• _Change detection outputs_:
——

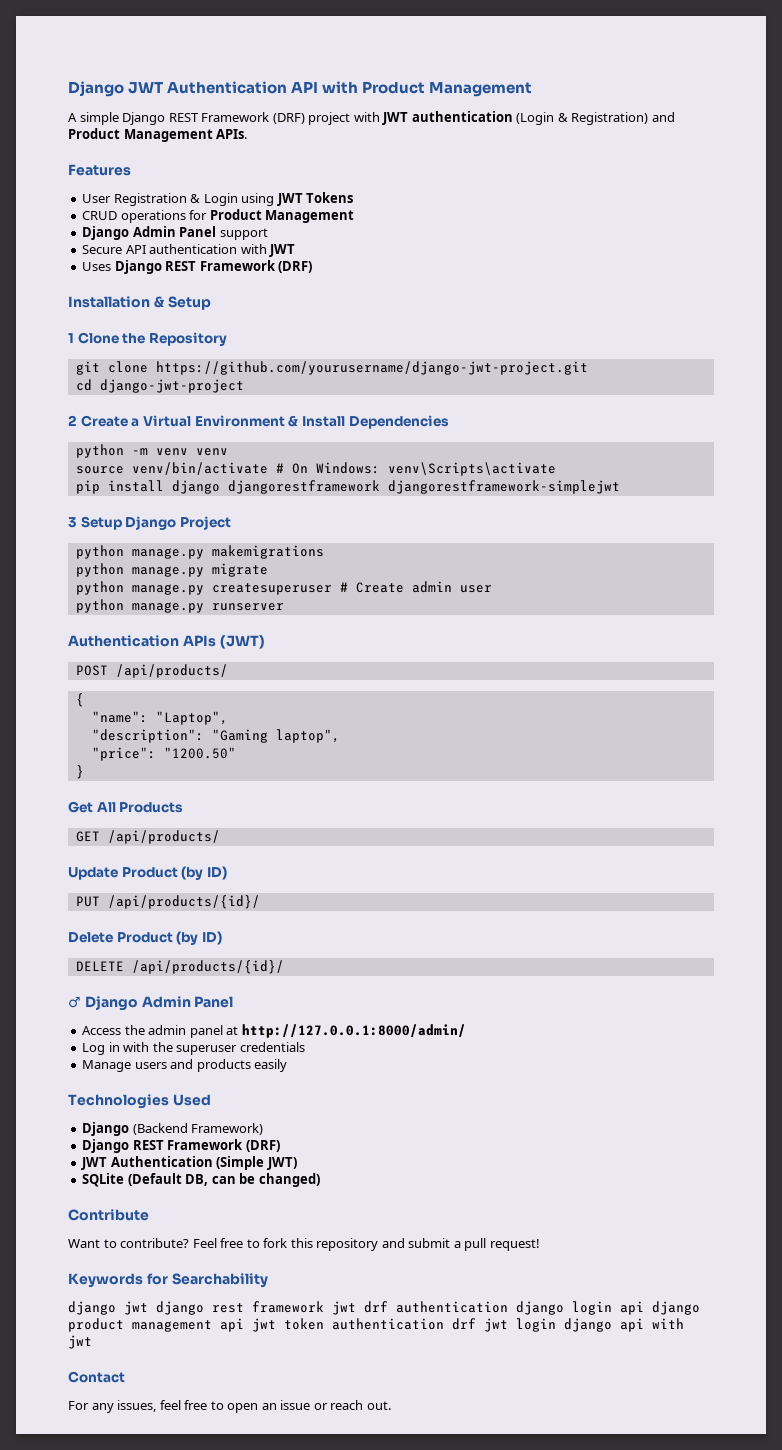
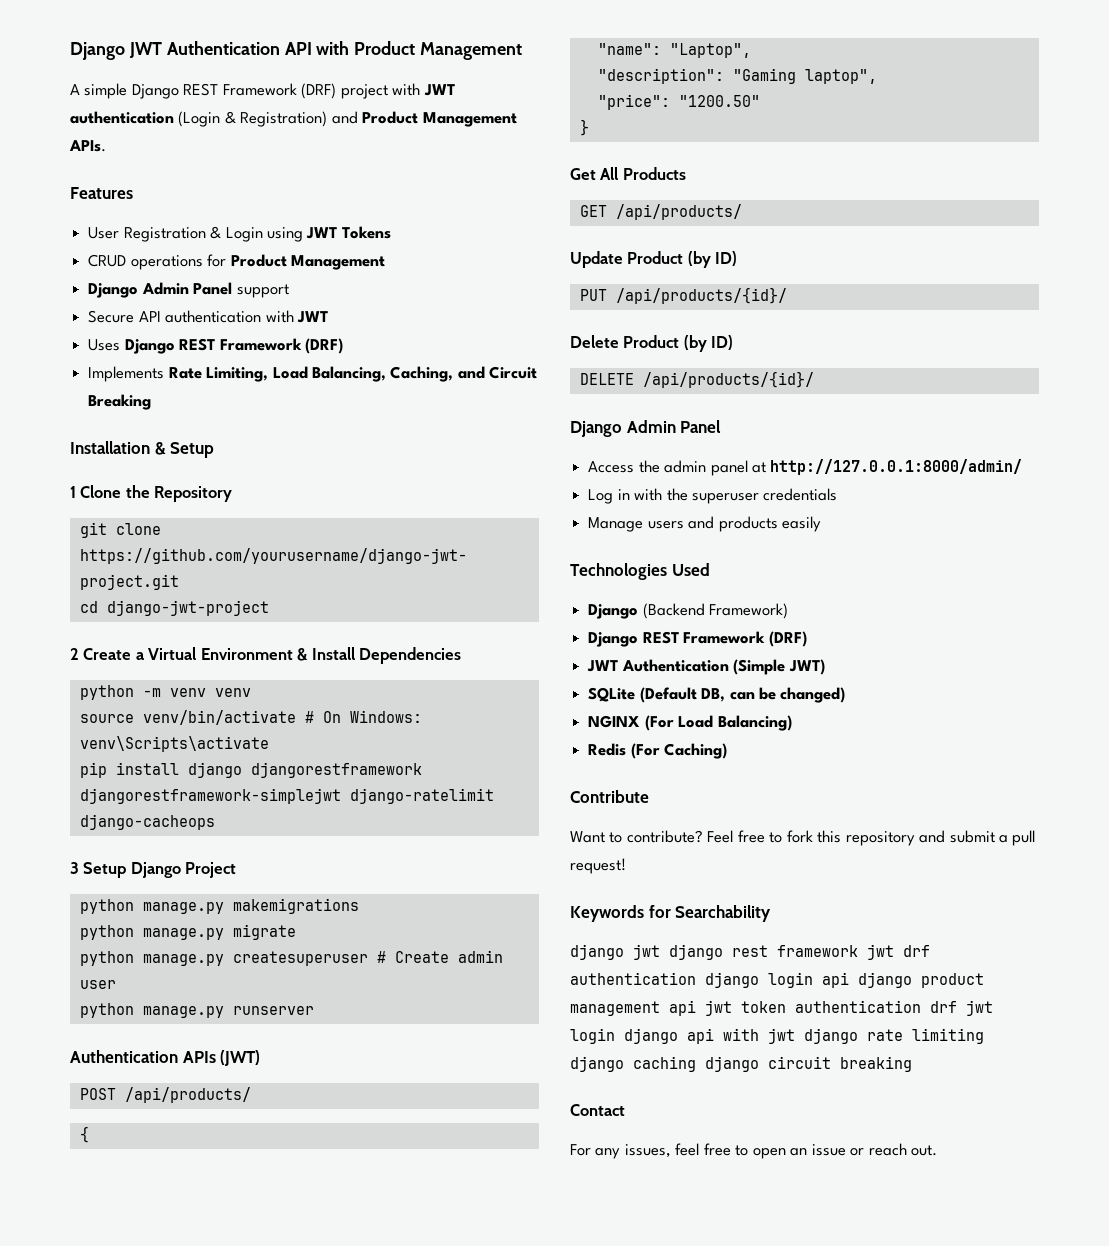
+ Implements Rate Limiting, Load Balancing, Caching, and Circuit Breaking
- pip install django djangorestframework djangorestframework-simplejwt
+ pip install django djangorestframework djangorestframework-simplejwt django-ratelimit django-cacheops
  DELETE /api/products/{id}/
- ♂ Django Admin Panel
+ Django Admin Panel
+ NGINX (For Load Balancing)
+ Redis (For Caching)
- django jwt django rest framework jwt drf authentication django login api django product management api jwt token authentication drf jwt login django api with jwt
+ django jwt django rest framework jwt drf authentication django login api django product management api jwt token authentication drf jwt login django api with jwt django rate limiting django caching django circuit breaking

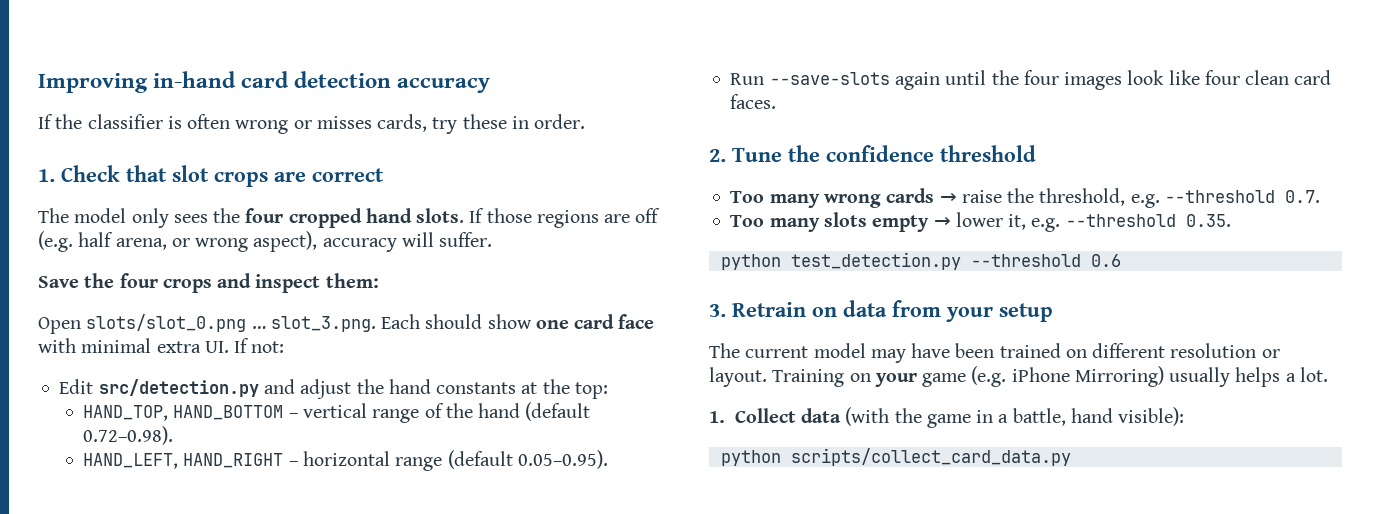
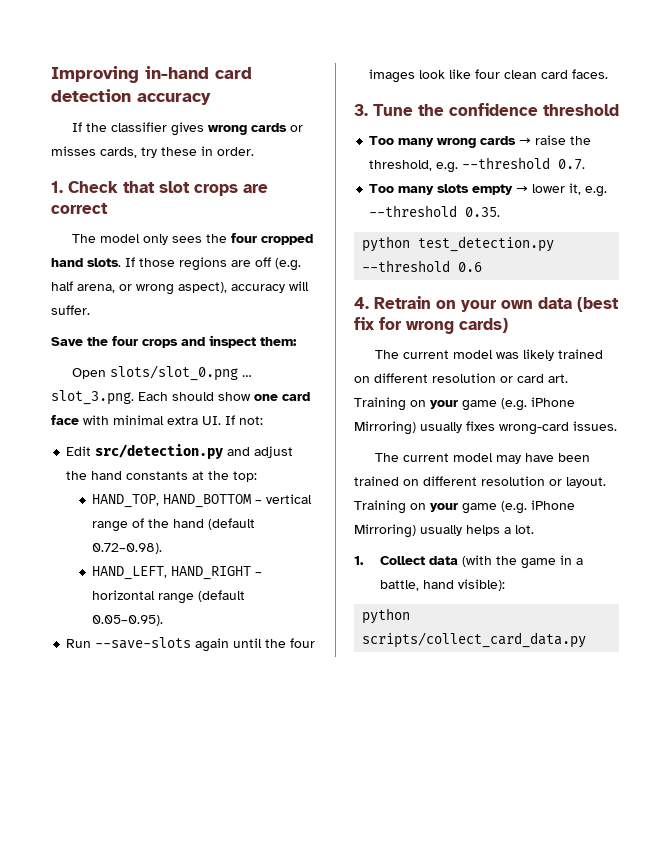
- If the classifier is often wrong or misses cards, try these in order.
+ If the classifier gives wrong cards or misses cards, try these in order.
- 2. Tune the confidence threshold
+ 3. Tune the confidence threshold
- 3. Retrain on data from your setup
+ 4. Retrain on your own data (best fix for wrong cards)
+ The current model was likely trained on different resolution or card art. Training on your game (e.g. iPhone Mirroring) usually fixes wrong-card issues.

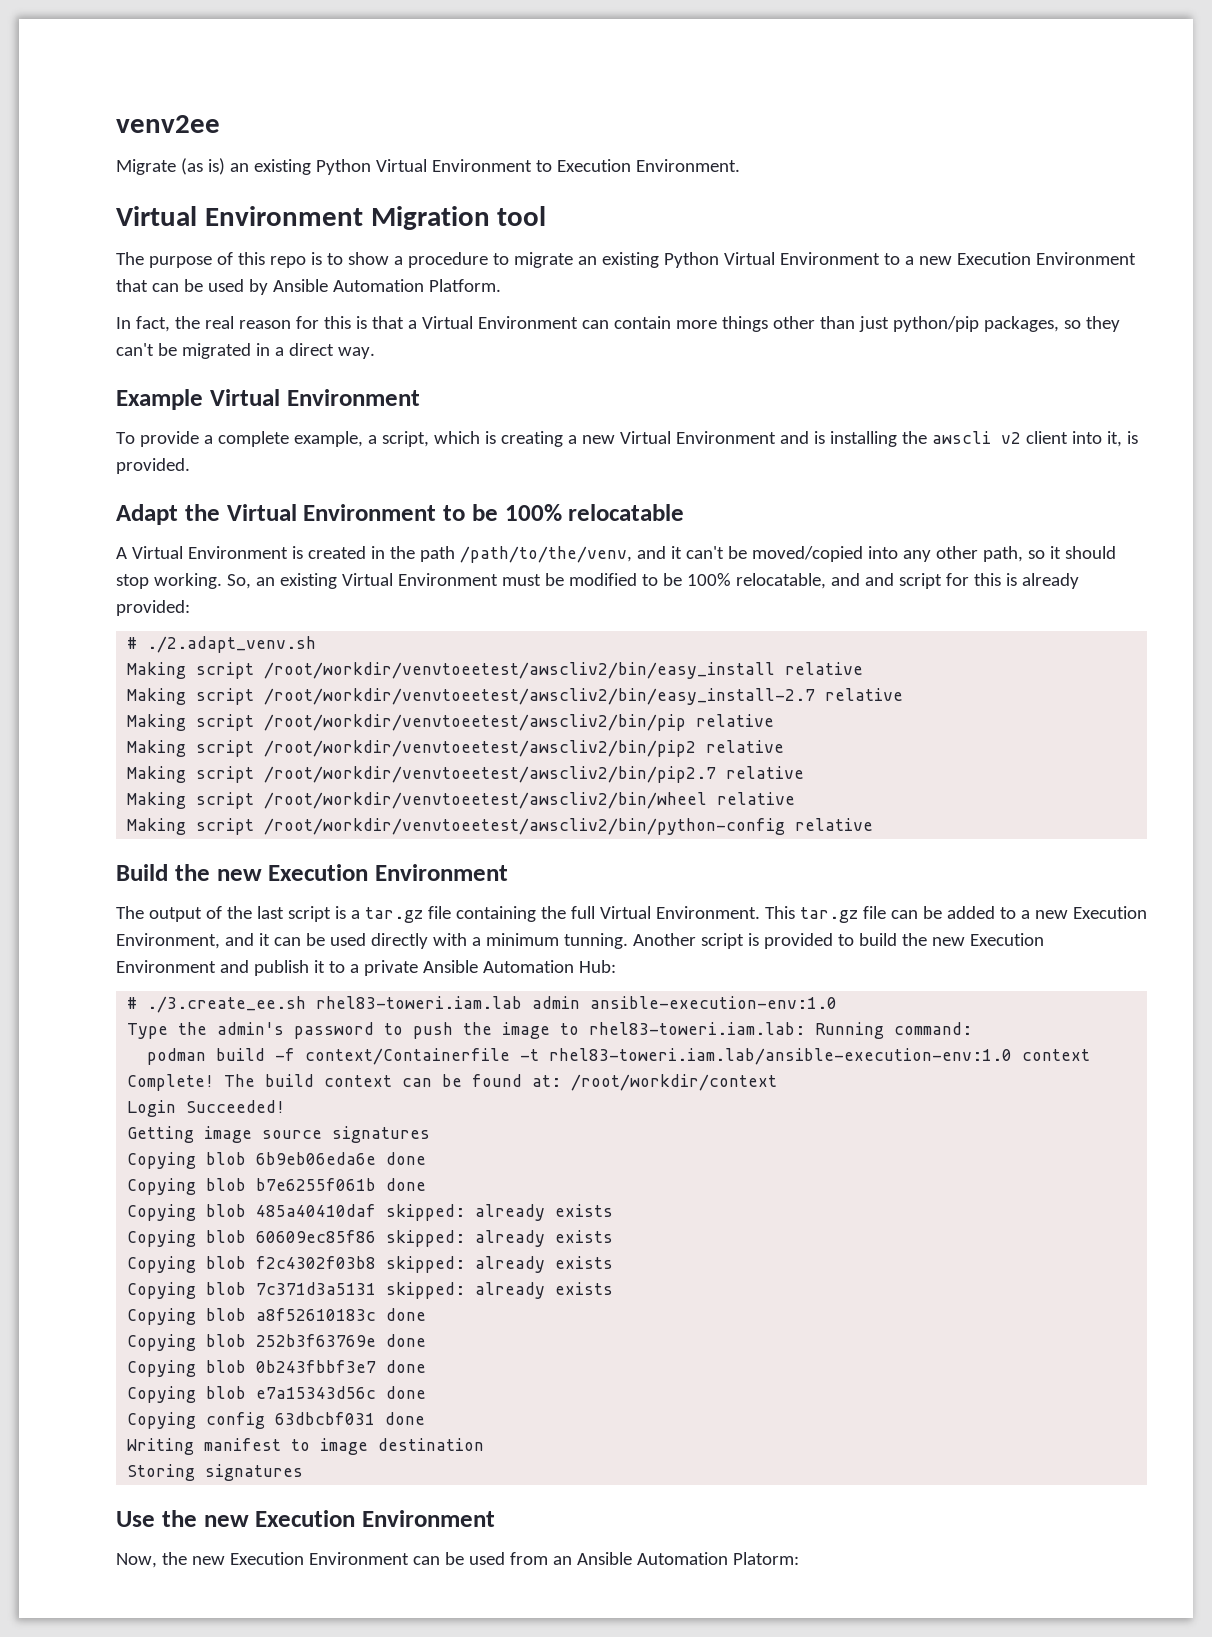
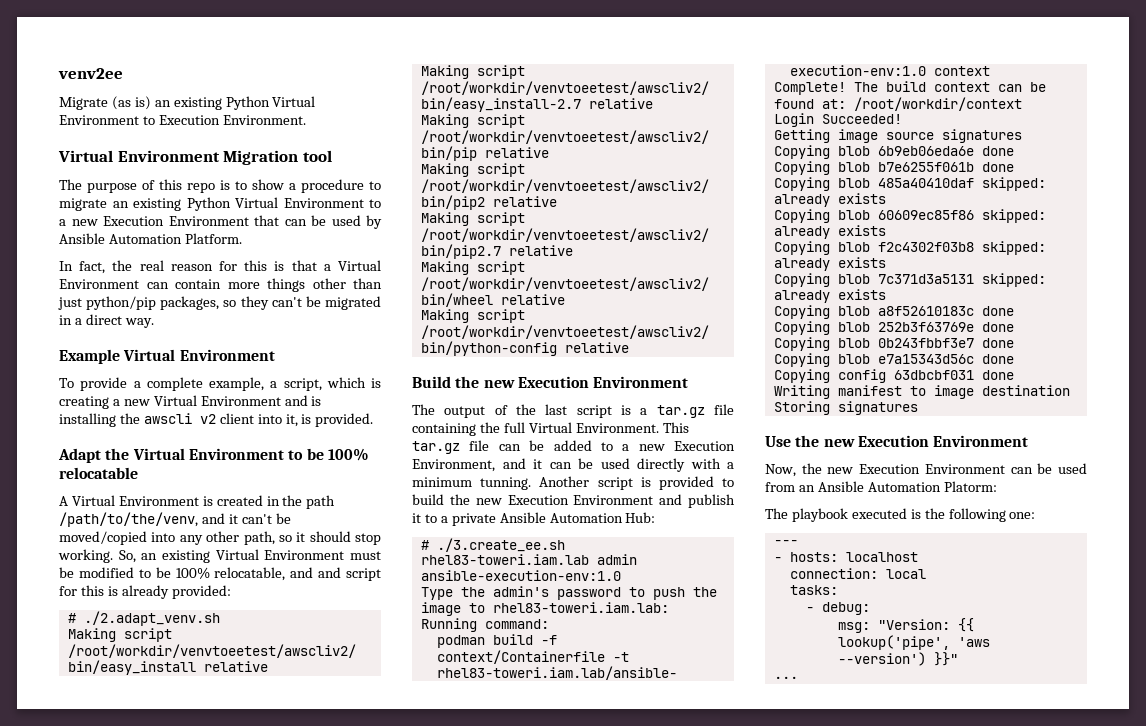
+ The playbook executed is the following one:
+ ---
+ - hosts: localhost
+ connection: local
+ tasks:
+ - debug:
+ msg: "Version: {{ lookup('pipe', 'aws --version') }}"
+ ...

——

• _What the task asks_: Nothing but an exact copy of the data above, minus its pictures, should appear in the response.

• _Reply_:
+ Implements Rate Limiting, Load Balancing, Caching, and Circuit Breaking
- pip install django djangorestframework djangorestframework-simplejwt
+ pip install django djangorestframework djangorestframework-simplejwt django-ratelimit django-cacheops
  DELETE /api/products/{id}/
- ♂ Django Admin Panel
+ Django Admin Panel
+ NGINX (For Load Balancing)
+ Redis (For Caching)
- django jwt django rest framework jwt drf authentication django login api django product management api jwt token authentication drf jwt login django api with jwt
+ django jwt django rest framework jwt drf authentication django login api django product management api jwt token authentication drf jwt login django api with jwt django rate limiting django caching django circuit breaking

- If the classifier is often wrong or misses cards, try these in order.
+ If the classifier gives wrong cards or misses cards, try these in order.
- 2. Tune the confidence threshold
+ 3. Tune the confidence threshold
- 3. Retrain on data from your setup
+ 4. Retrain on your own data (best fix for wrong cards)
+ The current model was likely trained on different resolution or card art. Training on your game (e.g. iPhone Mirroring) usually fixes wrong-card issues.

+ The playbook executed is the following one:
+ ---
+ - hosts: localhost
+ connection: local
+ tasks:
+ - debug:
+ msg: "Version: {{ lookup('pipe', 'aws --version') }}"
+ ...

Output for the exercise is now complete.